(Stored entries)
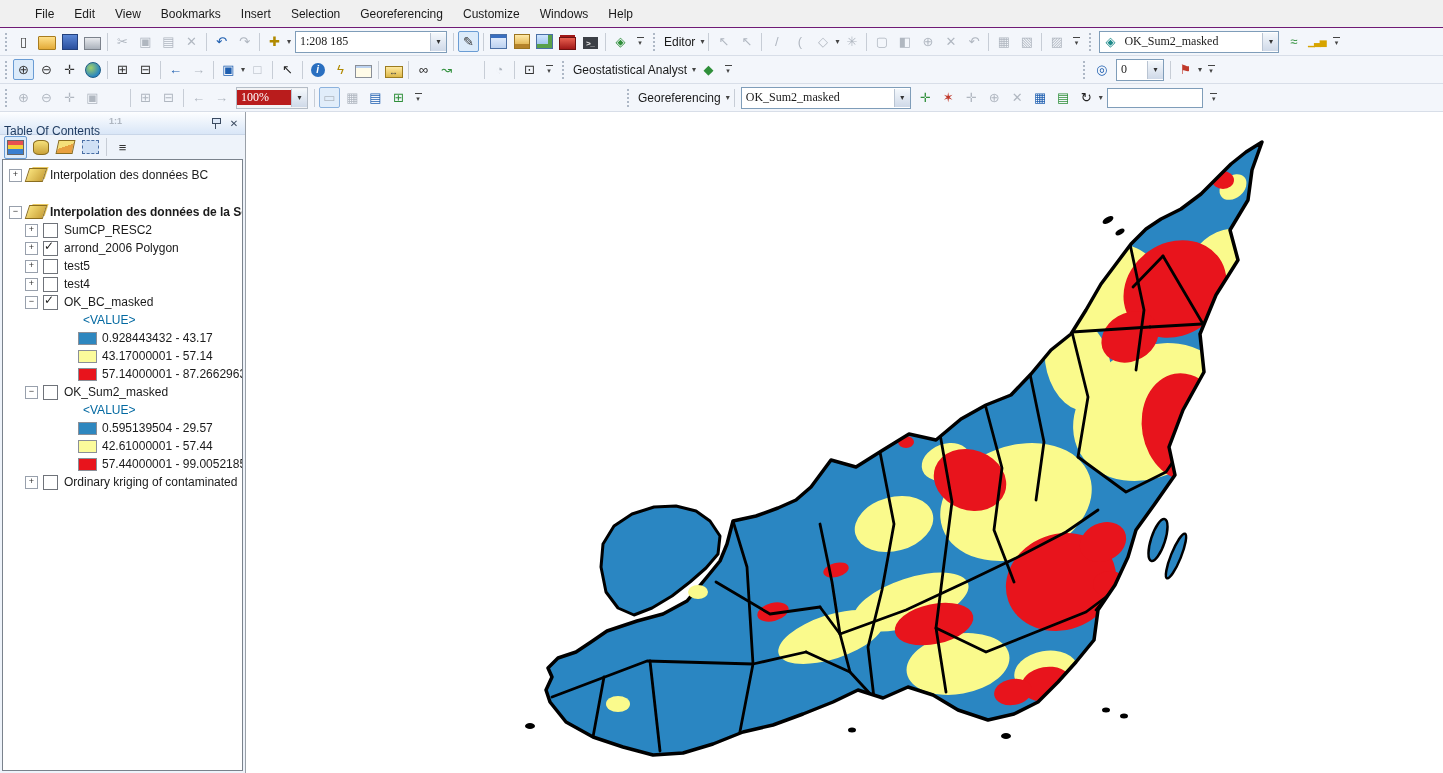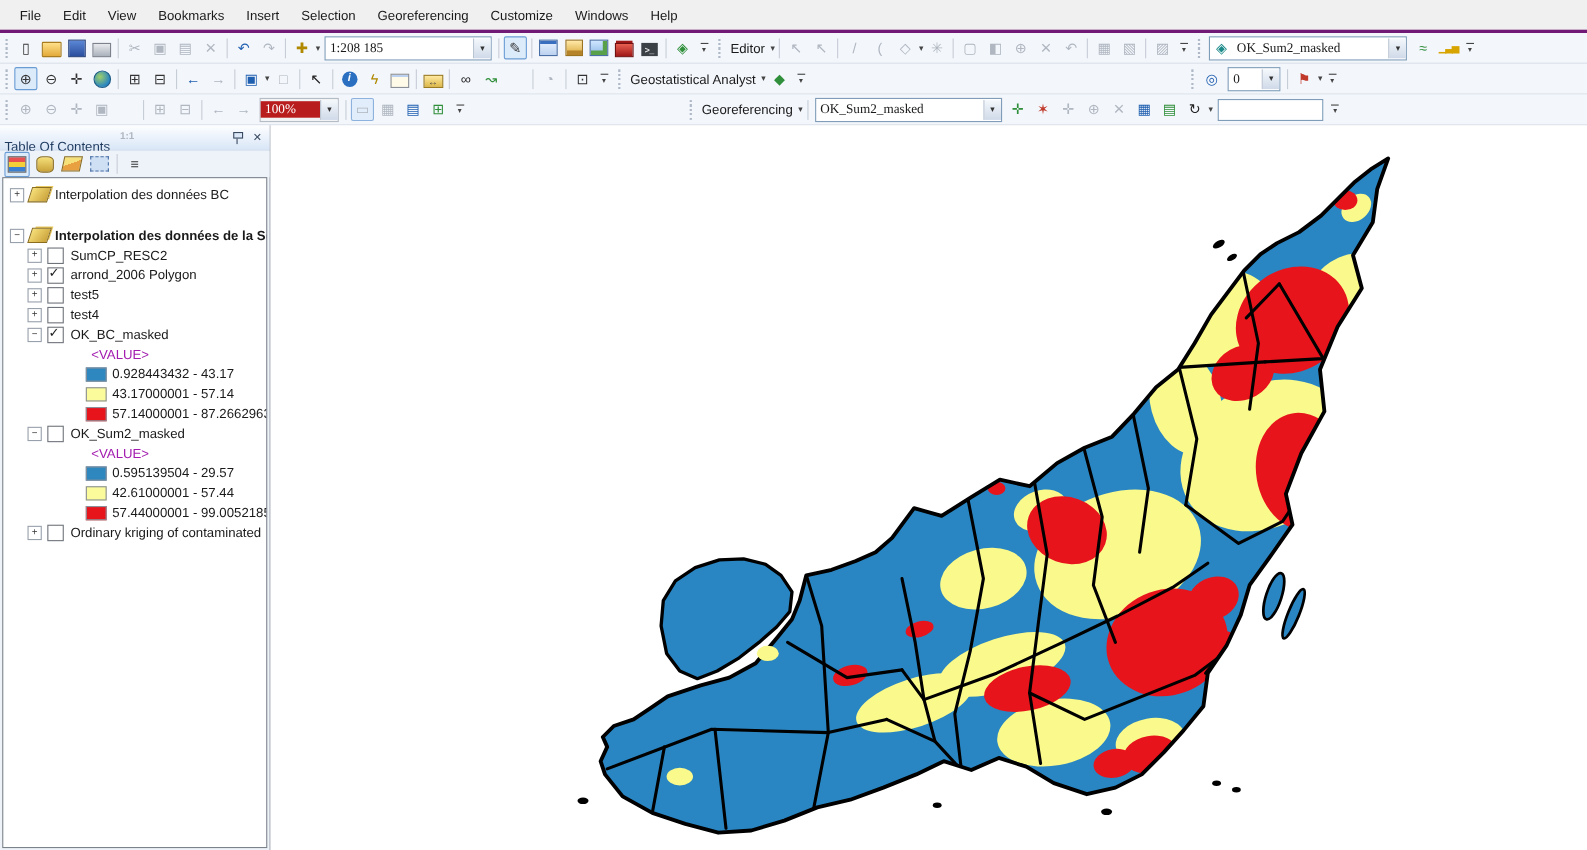--- a/index.html
+++ b/index.html
@@ -1,20 +1,20 @@
 <!DOCTYPE html>
 <html><head>
 <meta charset="utf-8">
 <style>
   html,body{margin:0;padding:0;width:1443px;height:773px;overflow:hidden;
     font-family:"Liberation Sans","DejaVu Sans",sans-serif;font-size:12px;color:#1a1a1a;
     background:#f7f9fc;-webkit-font-smoothing:antialiased;}
   .app{width:1443px;height:773px;display:flex;flex-direction:column;}
   
-  .menubar{height:27px;background:#f0f0f0;border-bottom:3px solid #701a75;display:flex;align-items:center;padding-left:8px;flex:0 0 auto;}
+  .menubar{height:27px;background:#f0f0f0;border-bottom:1px solid #701a75;display:flex;align-items:center;padding-left:25px;flex:0 0 auto;}
   .menubar span{padding:0 10px;line-height:26px;cursor:default;}
   
   .trow{height:27px;background:#f3f6fb;border-bottom:1px solid #d8dee8;display:flex;align-items:center;flex:0 0 auto;}
   .tb{display:flex;align-items:center;height:27px;padding:0 2px;}
   .grip{width:5px;height:18px;margin:0 3px 0 2px;background:repeating-linear-gradient(#aeb8c6 0 2px,transparent 2px 4px);background-size:2px 100%;background-repeat:no-repeat;background-position:1px 0;}
   .sep{width:1px;height:18px;background:#c7cdd6;margin:0 3px;}
   .tbi{width:19px;height:19px;display:inline-flex;align-items:center;justify-content:center;font-size:13px;margin:0 1px;border:1px solid transparent;border-radius:2px;cursor:default;color:#333;}
   .tbi.hl{border-color:#6a9cd4;background:#dcebfa;}
   .tbi.dis{color:#9aa2ad;opacity:.75;}
   .blue{color:#1f5fb0;} .green{color:#2f8f3a;} .red{color:#c0392b;}
@@ -62,21 +62,21 @@
   .toc-tree{flex:1;margin:0 2px 2px 2px;background:#fff;border:1px solid #7a828c;overflow:hidden;padding-top:6px;}
   .trow2{height:18px;display:flex;align-items:center;white-space:nowrap;overflow:hidden;}
   .exp{width:11px;height:11px;border:1px solid #98a0ac;background:#fff;color:#333;font-size:9px;line-height:9px;text-align:center;margin-right:5px;flex:0 0 auto;}
   .cb{width:13px;height:13px;border:1px solid #6f737a;background:#fff;margin-right:6px;position:relative;flex:0 0 auto;}
   .cb.on::after{content:"✓";position:absolute;left:0px;top:-3px;font-size:12px;font-weight:bold;color:#222;}
   .dfi{width:16px;height:12px;margin-right:5px;background:linear-gradient(115deg,#f7e07a,#caa23a);border:1px solid #8a6d1f;transform:skewX(-18deg);box-shadow:2px -2px 0 -1px #e8c860;flex:0 0 auto;}
   .row-frame{padding-left:6px;}
   .row-frame.second{margin-top:19px;}
   .row-frame.active .lbl{font-weight:bold;}
   .row-layer{padding-left:22px;}
-  .row-heading{padding-left:80px;color:#a21caf;}
+  .row-heading{padding-left:80px;color:#0369a1;}
   .row-class{padding-left:75px;}
   .swatch{width:17px;height:11px;border:1px solid #8a8f98;margin-right:5px;flex:0 0 auto;}
   
   .map{flex:1;background:#fff;position:relative;overflow:hidden;}
   .map svg{position:absolute;left:0;top:0;}
   .fy{fill:#FAFA8C;} .fr{fill:#E8141C;} .fb{fill:#2A86C2;}
   .bnd{fill:none;stroke:#000;stroke-width:2.8;stroke-linejoin:round;stroke-linecap:round;}
   .ml-extra{margin-left:342px;} .ml-geo{margin-left:196px;}
 </style>
 </head>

AIM OF THE TASK - Reproduce all the entries that precede this task, word for word, minus any pictures.

TASK SOLUTION -
--- a/index.html
+++ b/index.html
@@ -1,20 +1,20 @@
 <!DOCTYPE html>
 <html><head>
 <meta charset="utf-8">
 <style>
   html,body{margin:0;padding:0;width:1443px;height:773px;overflow:hidden;
     font-family:"Liberation Sans","DejaVu Sans",sans-serif;font-size:12px;color:#1a1a1a;
     background:#f7f9fc;-webkit-font-smoothing:antialiased;}
   .app{width:1443px;height:773px;display:flex;flex-direction:column;}
   
-  .menubar{height:27px;background:#f0f0f0;border-bottom:3px solid #701a75;display:flex;align-items:center;padding-left:8px;flex:0 0 auto;}
+  .menubar{height:27px;background:#f0f0f0;border-bottom:1px solid #701a75;display:flex;align-items:center;padding-left:25px;flex:0 0 auto;}
   .menubar span{padding:0 10px;line-height:26px;cursor:default;}
   
   .trow{height:27px;background:#f3f6fb;border-bottom:1px solid #d8dee8;display:flex;align-items:center;flex:0 0 auto;}
   .tb{display:flex;align-items:center;height:27px;padding:0 2px;}
   .grip{width:5px;height:18px;margin:0 3px 0 2px;background:repeating-linear-gradient(#aeb8c6 0 2px,transparent 2px 4px);background-size:2px 100%;background-repeat:no-repeat;background-position:1px 0;}
   .sep{width:1px;height:18px;background:#c7cdd6;margin:0 3px;}
   .tbi{width:19px;height:19px;display:inline-flex;align-items:center;justify-content:center;font-size:13px;margin:0 1px;border:1px solid transparent;border-radius:2px;cursor:default;color:#333;}
   .tbi.hl{border-color:#6a9cd4;background:#dcebfa;}
   .tbi.dis{color:#9aa2ad;opacity:.75;}
   .blue{color:#1f5fb0;} .green{color:#2f8f3a;} .red{color:#c0392b;}
@@ -62,21 +62,21 @@
   .toc-tree{flex:1;margin:0 2px 2px 2px;background:#fff;border:1px solid #7a828c;overflow:hidden;padding-top:6px;}
   .trow2{height:18px;display:flex;align-items:center;white-space:nowrap;overflow:hidden;}
   .exp{width:11px;height:11px;border:1px solid #98a0ac;background:#fff;color:#333;font-size:9px;line-height:9px;text-align:center;margin-right:5px;flex:0 0 auto;}
   .cb{width:13px;height:13px;border:1px solid #6f737a;background:#fff;margin-right:6px;position:relative;flex:0 0 auto;}
   .cb.on::after{content:"✓";position:absolute;left:0px;top:-3px;font-size:12px;font-weight:bold;color:#222;}
   .dfi{width:16px;height:12px;margin-right:5px;background:linear-gradient(115deg,#f7e07a,#caa23a);border:1px solid #8a6d1f;transform:skewX(-18deg);box-shadow:2px -2px 0 -1px #e8c860;flex:0 0 auto;}
   .row-frame{padding-left:6px;}
   .row-frame.second{margin-top:19px;}
   .row-frame.active .lbl{font-weight:bold;}
   .row-layer{padding-left:22px;}
-  .row-heading{padding-left:80px;color:#a21caf;}
+  .row-heading{padding-left:80px;color:#0369a1;}
   .row-class{padding-left:75px;}
   .swatch{width:17px;height:11px;border:1px solid #8a8f98;margin-right:5px;flex:0 0 auto;}
   
   .map{flex:1;background:#fff;position:relative;overflow:hidden;}
   .map svg{position:absolute;left:0;top:0;}
   .fy{fill:#FAFA8C;} .fr{fill:#E8141C;} .fb{fill:#2A86C2;}
   .bnd{fill:none;stroke:#000;stroke-width:2.8;stroke-linejoin:round;stroke-linecap:round;}
   .ml-extra{margin-left:342px;} .ml-geo{margin-left:196px;}
 </style>
 </head>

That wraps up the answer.